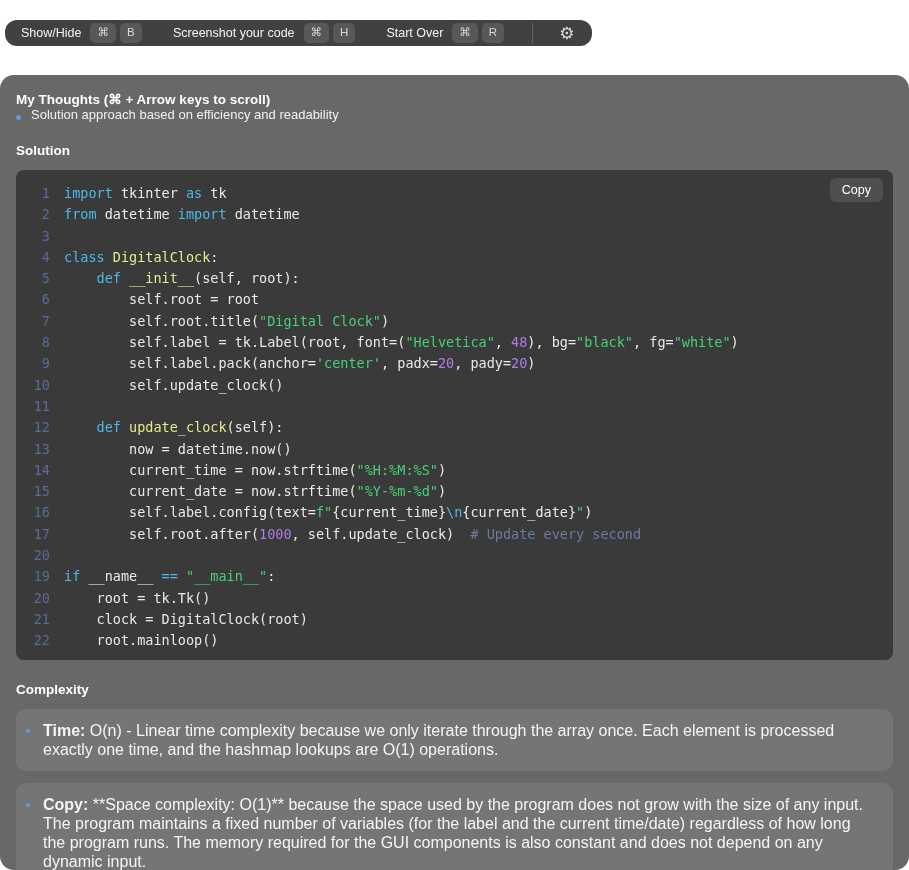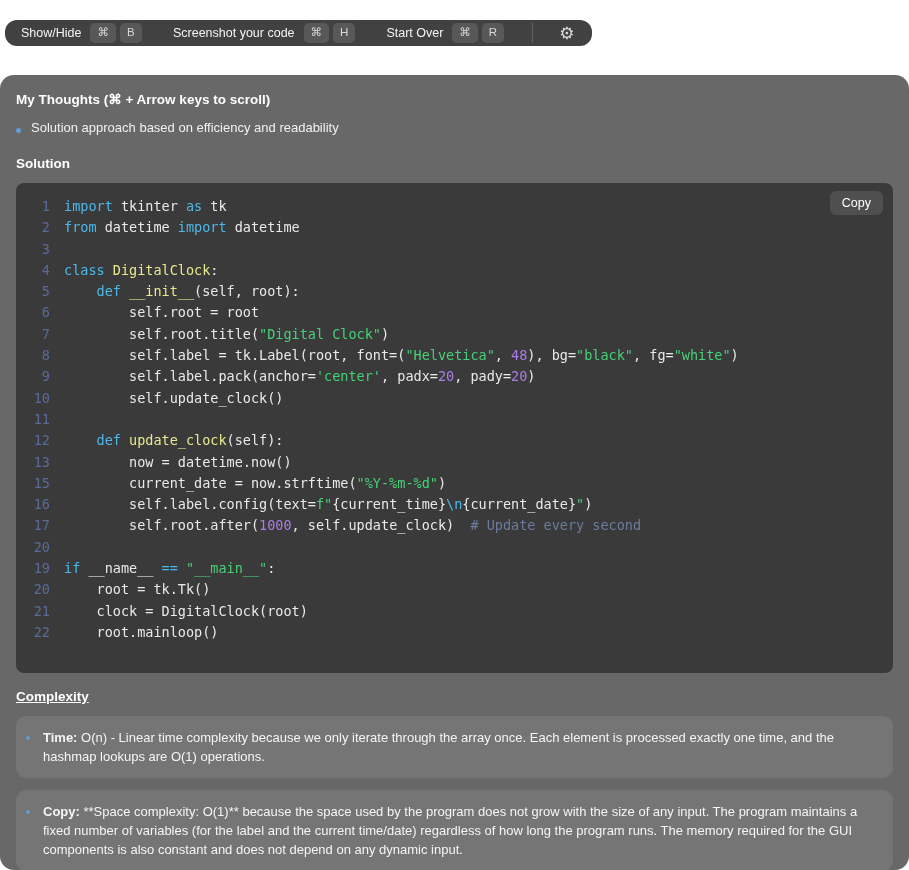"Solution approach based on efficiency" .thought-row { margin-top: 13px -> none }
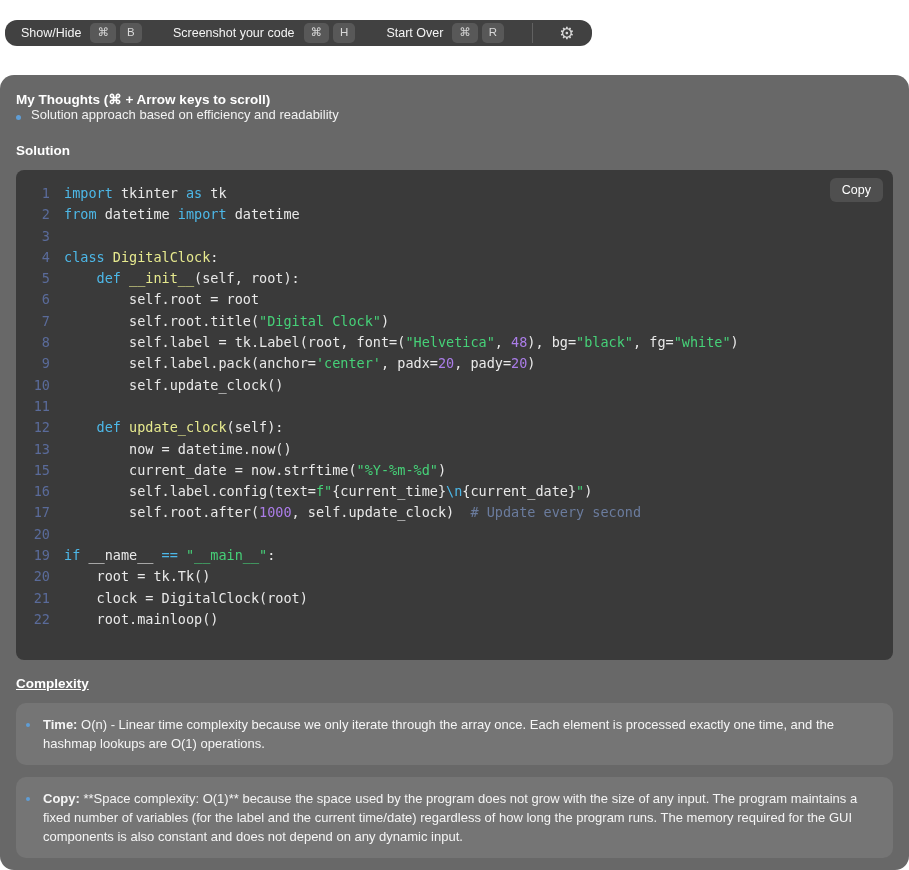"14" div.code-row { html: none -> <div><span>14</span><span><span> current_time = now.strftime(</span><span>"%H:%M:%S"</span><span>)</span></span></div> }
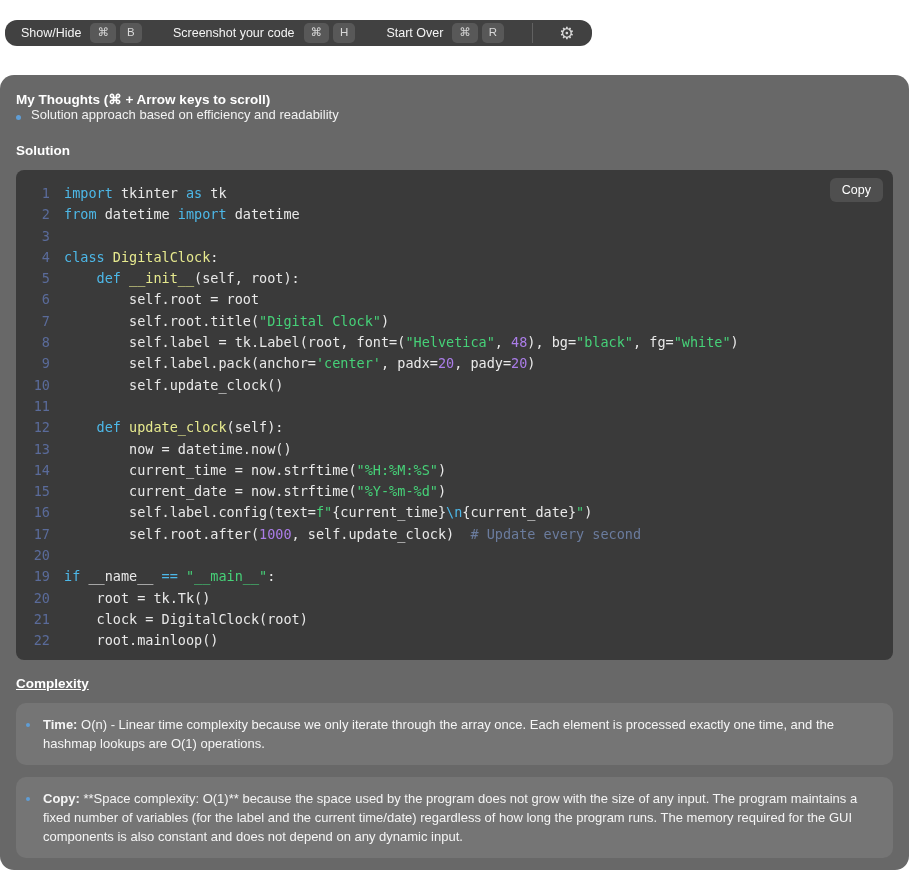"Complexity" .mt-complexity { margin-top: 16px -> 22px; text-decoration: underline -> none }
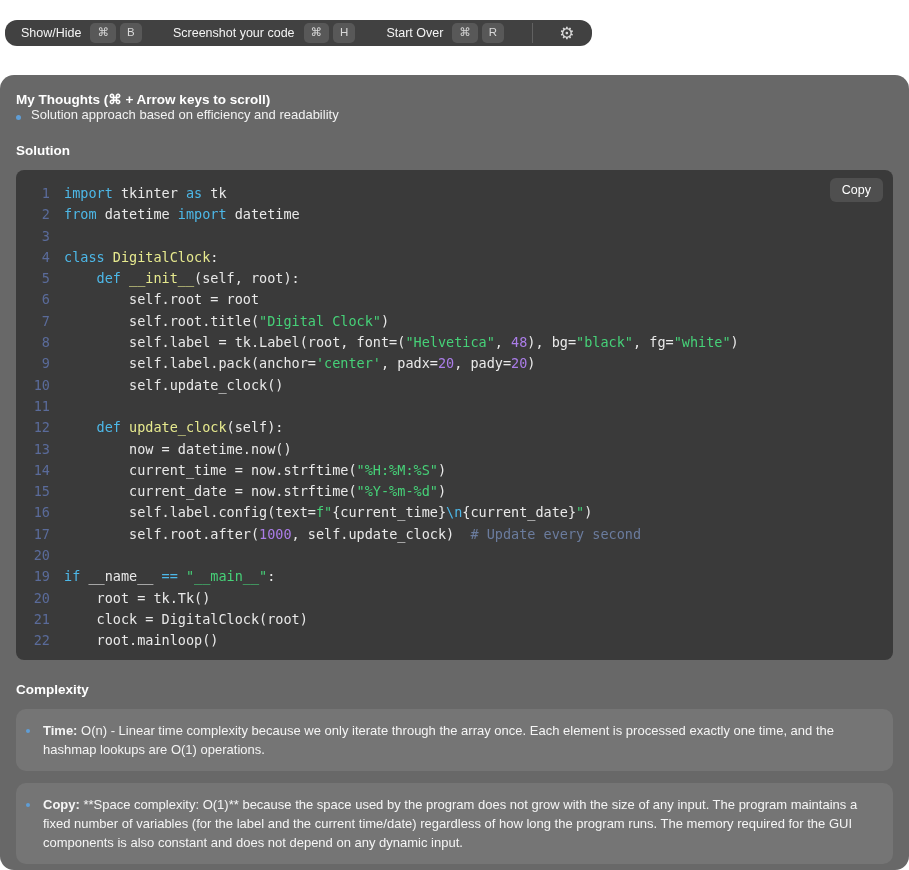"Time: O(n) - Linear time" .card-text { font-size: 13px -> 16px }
* * *
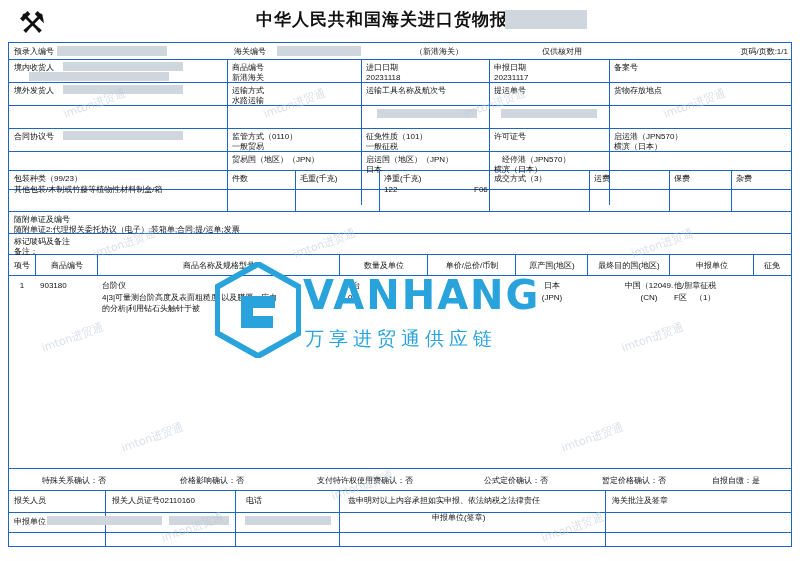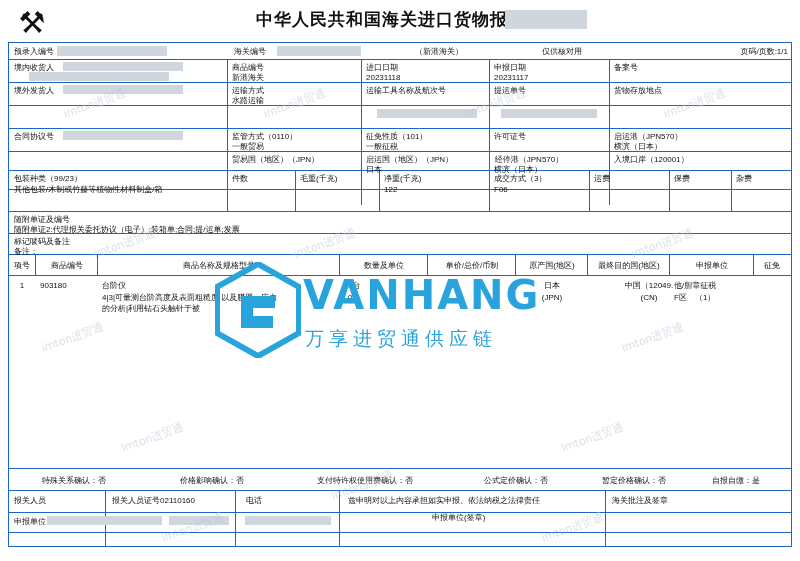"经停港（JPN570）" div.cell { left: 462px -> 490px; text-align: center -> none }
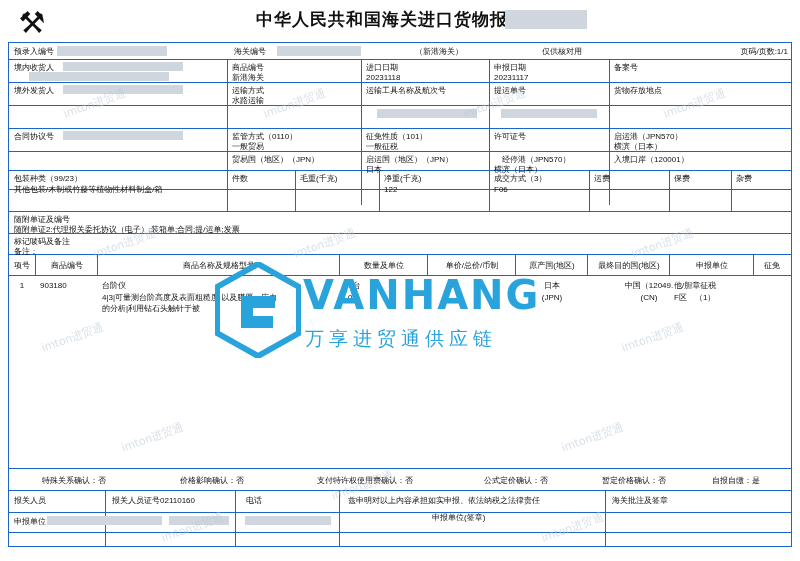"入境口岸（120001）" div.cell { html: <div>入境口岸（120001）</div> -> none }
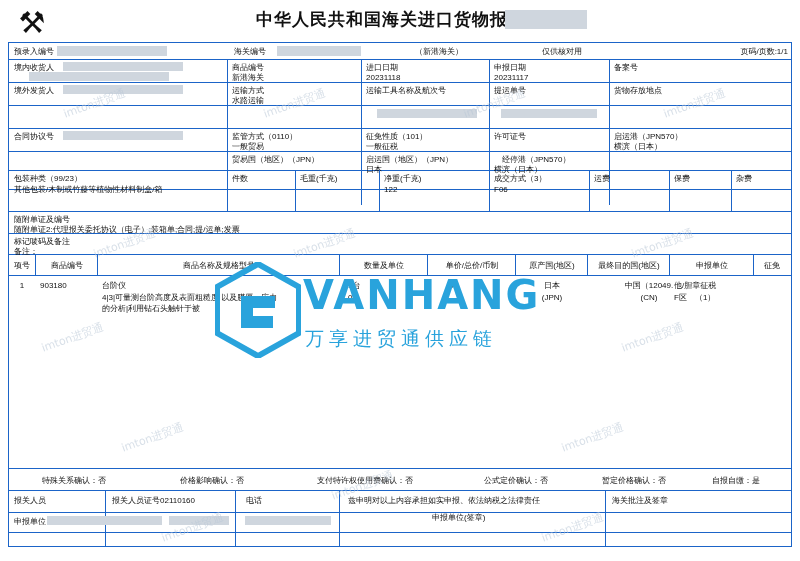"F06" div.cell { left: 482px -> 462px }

:: ASSIGNMENT ::
Look through the listing above for the line with "margin-top: 16px ->" and the line with "O(n) - Linear". Write out exactly those lines and everything between, leaving out pictures.

:: RESPONSE AREA ::
"Complexity" .mt-complexity { margin-top: 16px -> 22px; text-decoration: underline -> none }
"Time: O(n) - Linear time" .card-text { font-size: 13px -> 16px }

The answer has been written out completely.